Combined Transfection of the Three Transcriptional Factors, PDX-1, NeuroD1, and MafA, Causes Differentiation of Bone Marrow Mesenchymal Stem Cells into Insulin-Producing Cells

1Department of General Surgery, Affiliated Hospital of Nantong University, Nantong 226001, China
2Department of Surgical Comprehensive Laboratory, Affiliated Hospital of Nantong University, Nantong 226001, China

Received 24 December 2011; Revised 1 April 2012; Accepted 30 April 2012

Academic Editor: Joseph R. Landolph Jr.

Copyright © 2012 Guo Qing-Song et al. This is an open access article distributed under the Creative Commons Attribution License, which permits unrestricted use, distribution, and reproduction in any medium, provided the original work is properly cited.

Abstract

Aims. The goal of cell transcription for treatment of diabetes is to generate surrogate β-cells from an appropriate cell line. However, the induced replacement cells have showed less physiological function in producing insulin compared with normal β-cells. Methods. Here, we report a procedure for induction of insulin-producing cells (IPCs) from bone marrow murine mesenchymal stem cells (BM-mMSCs). These BM-mMSCs have the potential to differentiate into insulin-producing cells when a combination of PDX-1 (pancreatic and duodenal homeobox-1), NeuroD1 (neurogenic differentiation-1), and MafA (V-maf musculoaponeurotic fibrosarcoma oncogene homolog A) genes are transfected into them and expressed in these cells. Results. Insulin biosynthesis and secretion were induced in mMSCs into which these three genes have been transfected and expressed.
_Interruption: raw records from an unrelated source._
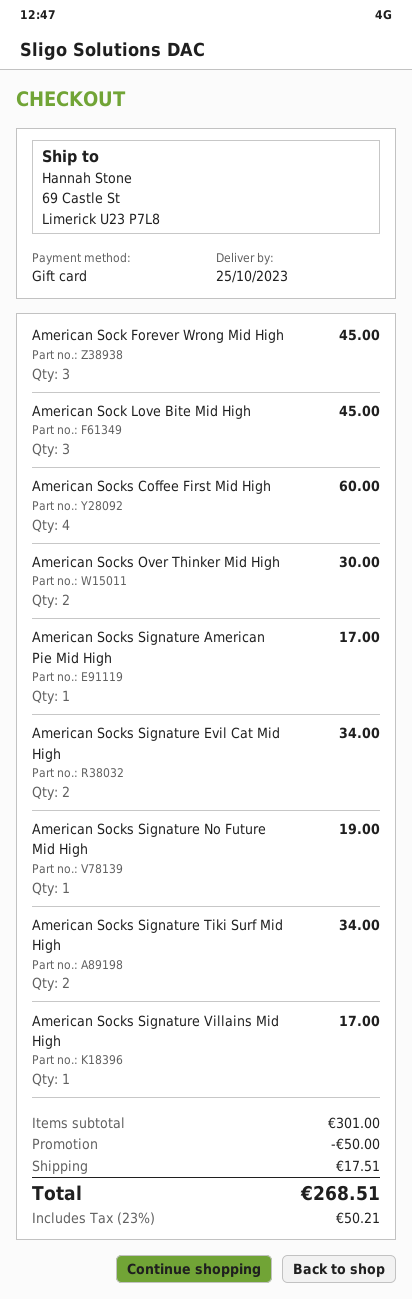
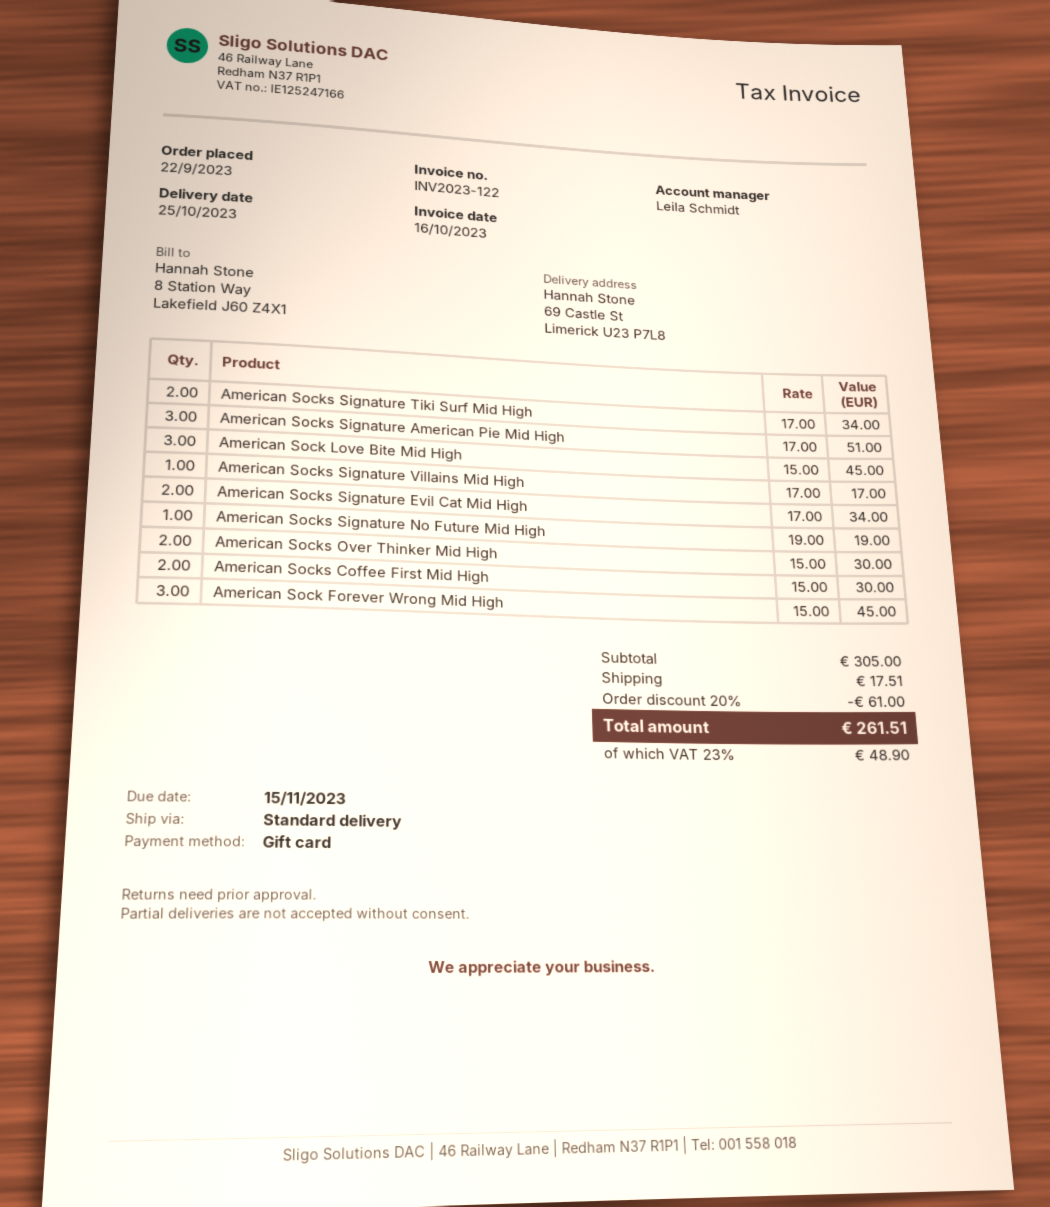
American Socks Coffee First Mid High: 4 for 60.00 -> 2 for 30.00
American Socks Signature American Pie Mid High: 1 for 17.00 -> 3 for 51.00
subtotal: 301.00 -> 305.00
discount: 50.00 -> 61.00
tax: 23% = 50.21 -> 23% = 48.90
total: 268.51 -> 261.51

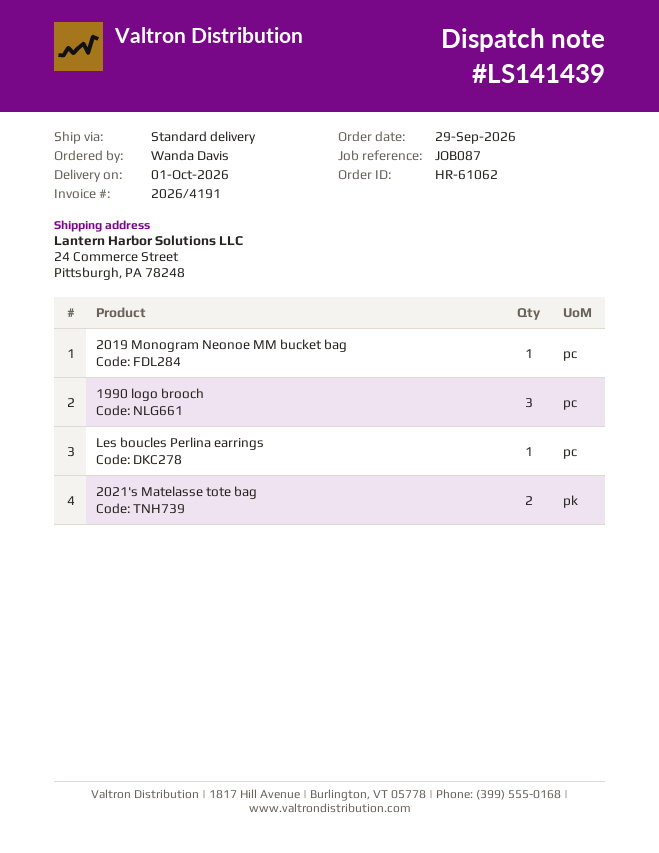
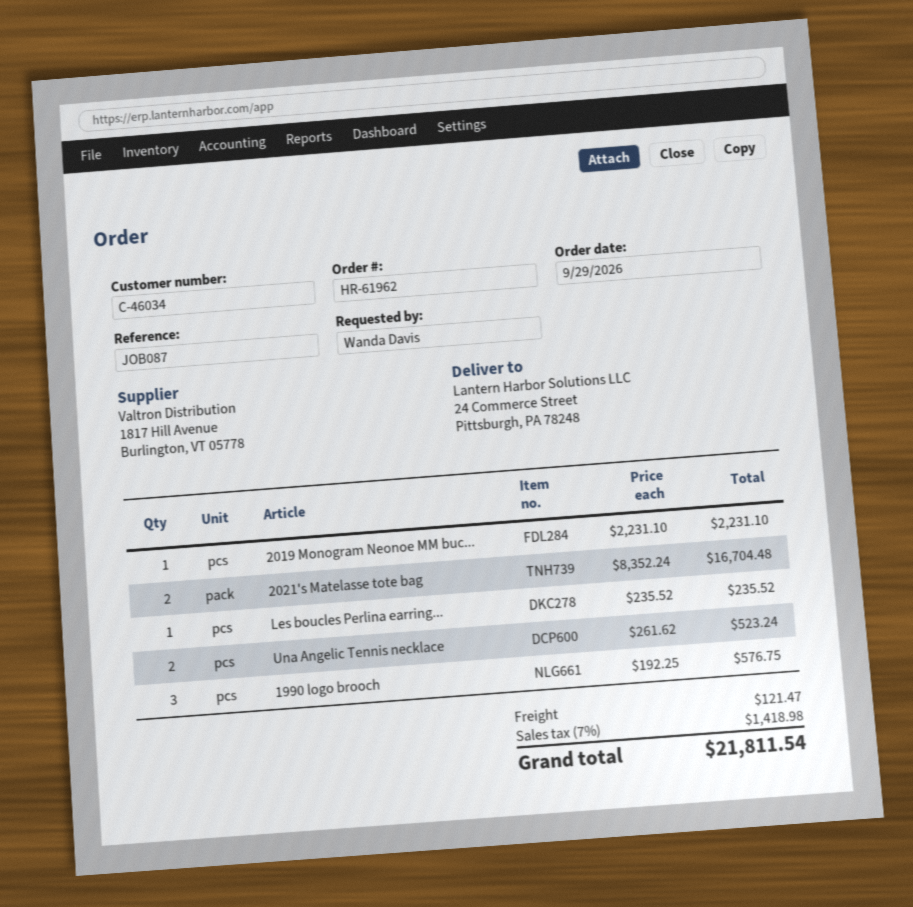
order number: HR-61062 -> HR-61962
Una Angelic Tennis necklace: none -> 2

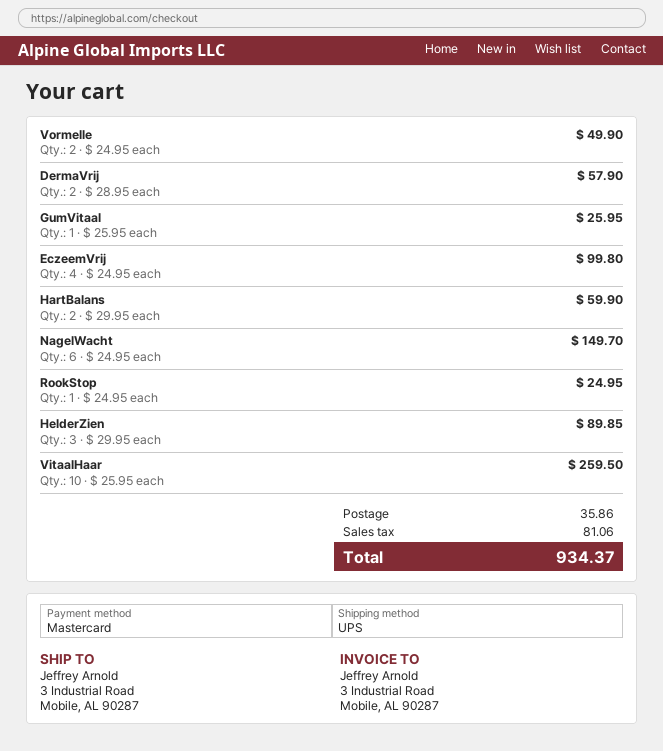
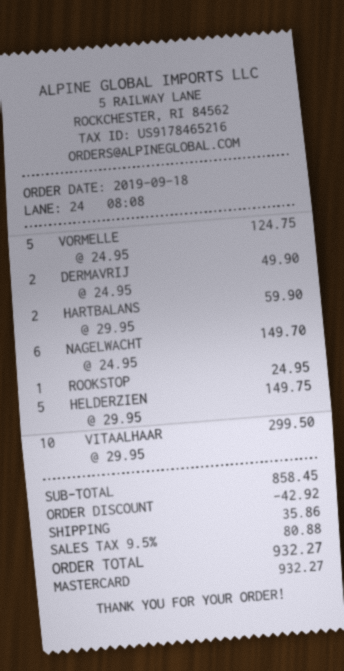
Vormelle: 2 x 24.95 = 49.90 -> 5 x 24.95 = 124.75
DermaVrij: 2 x 28.95 = 57.90 -> 2 x 24.95 = 49.90
GumVitaal: 1 x 25.95 = 25.95 -> none
EczeemVrij: 4 x 24.95 = 99.80 -> none
HelderZien: 3 x 29.95 = 89.85 -> 5 x 29.95 = 149.75
VitaalHaar: 10 x 25.95 = 259.50 -> 10 x 29.95 = 299.50
discount: none -> 42.92
tax: 81.06 -> 80.88
total: 934.37 -> 932.27

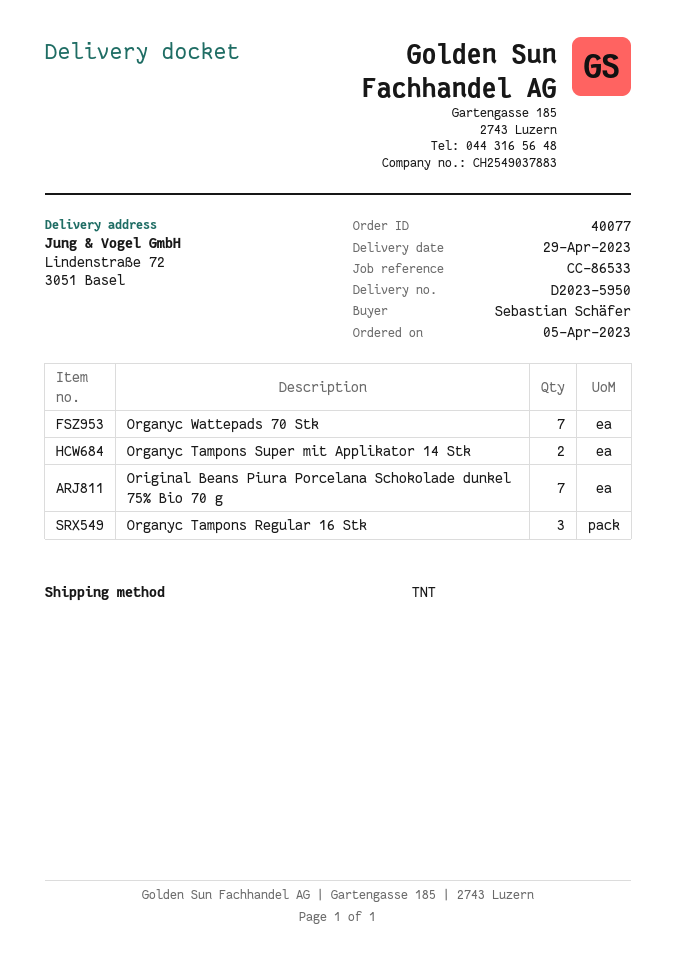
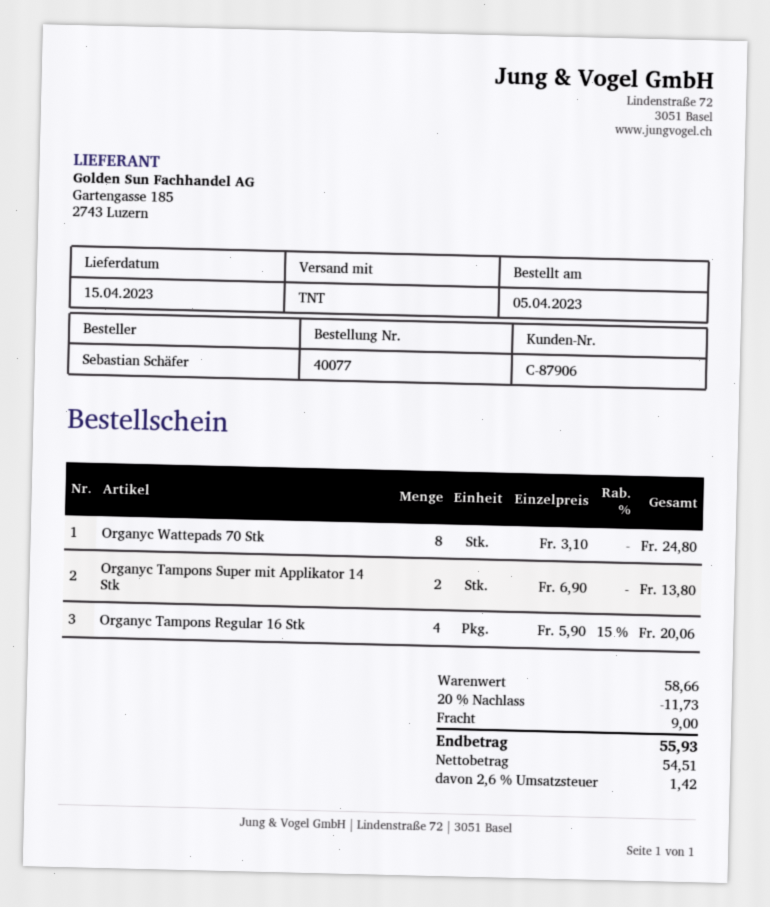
delivery date: 2023-04-29 -> 2023-04-15
Organyc Wattepads 70 Stk: 7 -> 8
Original Beans Piura Porcelana Schokolade dunkel 75% Bio 70 g: 7 -> none
Organyc Tampons Regular 16 Stk: 3 -> 4

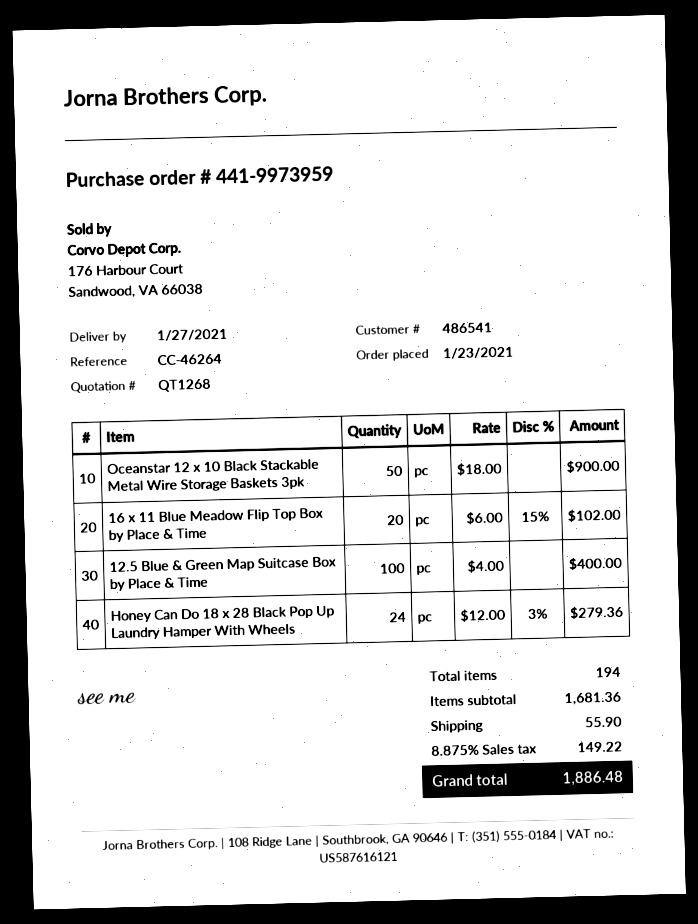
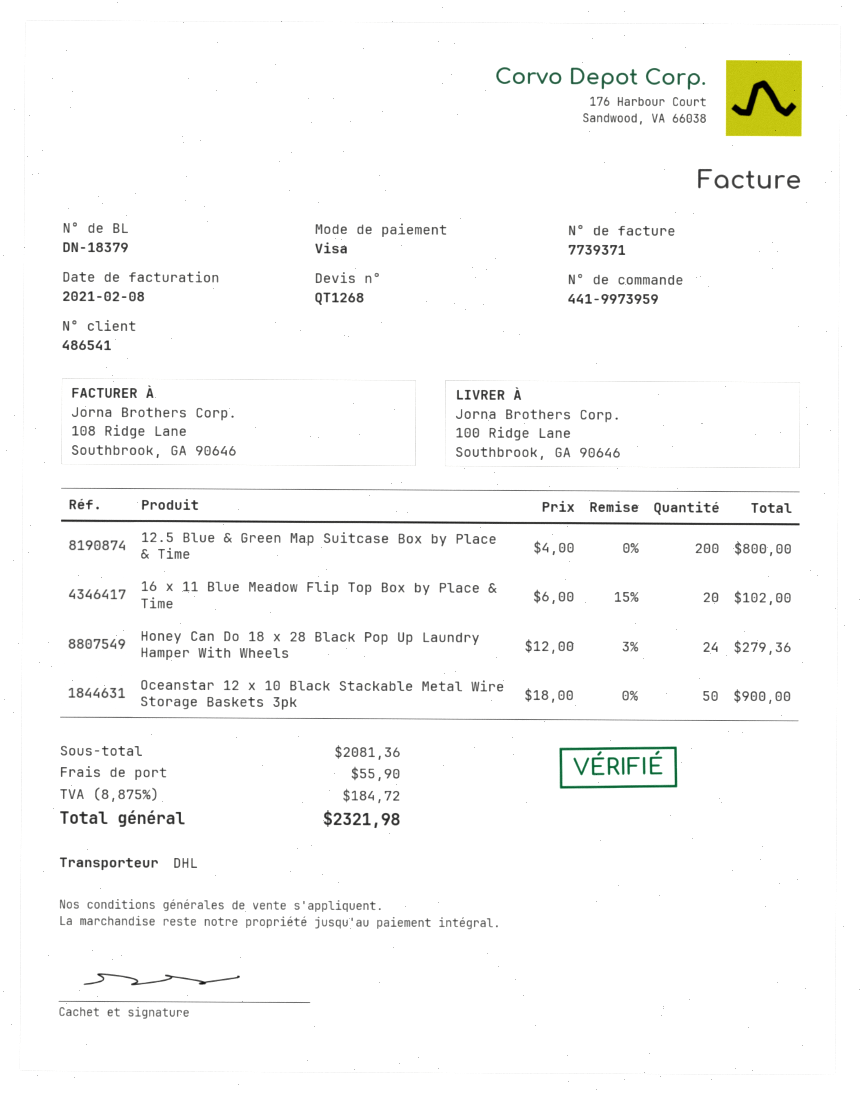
12.5 Blue & Green Map Suitcase Box by Place & Time: 100 x 4.00 = 400.00 -> 200 x 4.00 = 800.00
subtotal: 1681.36 -> 2081.36
tax: 8.875% = 149.22 -> 8.875% = 184.72
total: 1886.48 -> 2321.98

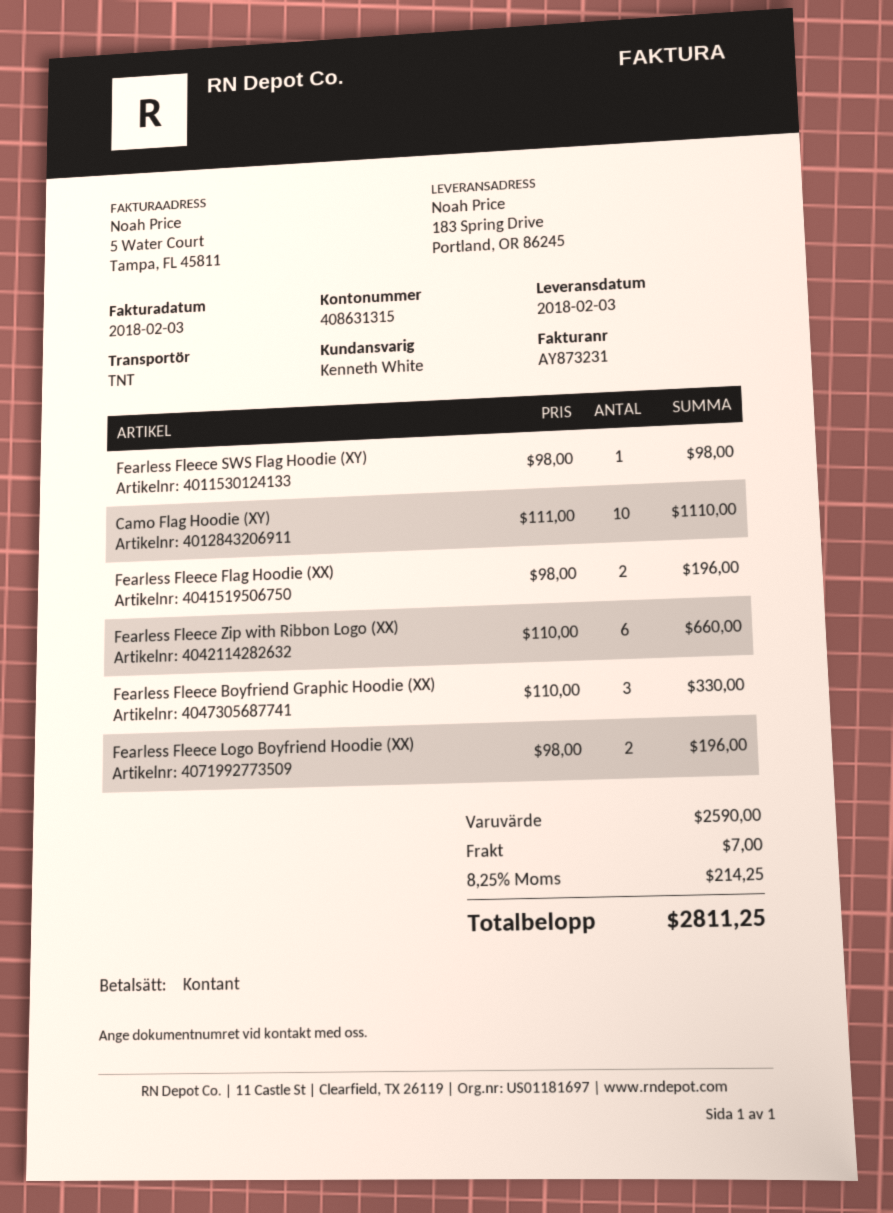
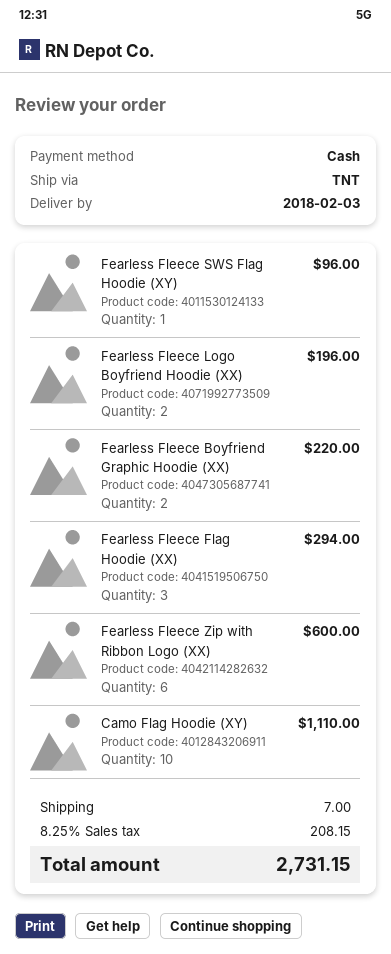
Fearless Fleece SWS Flag Hoodie (XY): 1 for 98.00 -> 1 for 96.00
Fearless Fleece Flag Hoodie (XX): 2 for 196.00 -> 3 for 294.00
Fearless Fleece Zip with Ribbon Logo (XX): 6 for 660.00 -> 6 for 600.00
Fearless Fleece Boyfriend Graphic Hoodie (XX): 3 for 330.00 -> 2 for 220.00
tax: 8.25% = 214.25 -> 8.25% = 208.15
total: 2811.25 -> 2731.15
The amount of induced insulin in the mMSCs which have been transfected with the three genes together is significantly higher than in those mMSCs that were only transfected with one or two of these three genes. Transplantation of the transfected cells into mice with streptozotocin-induced diabetes results in insulin expression and the reversal of the glucose challenge. Conclusions. These findings suggest major implications for cell replacement strategies in generation of surrogate β-cells for the treatment of diabetes.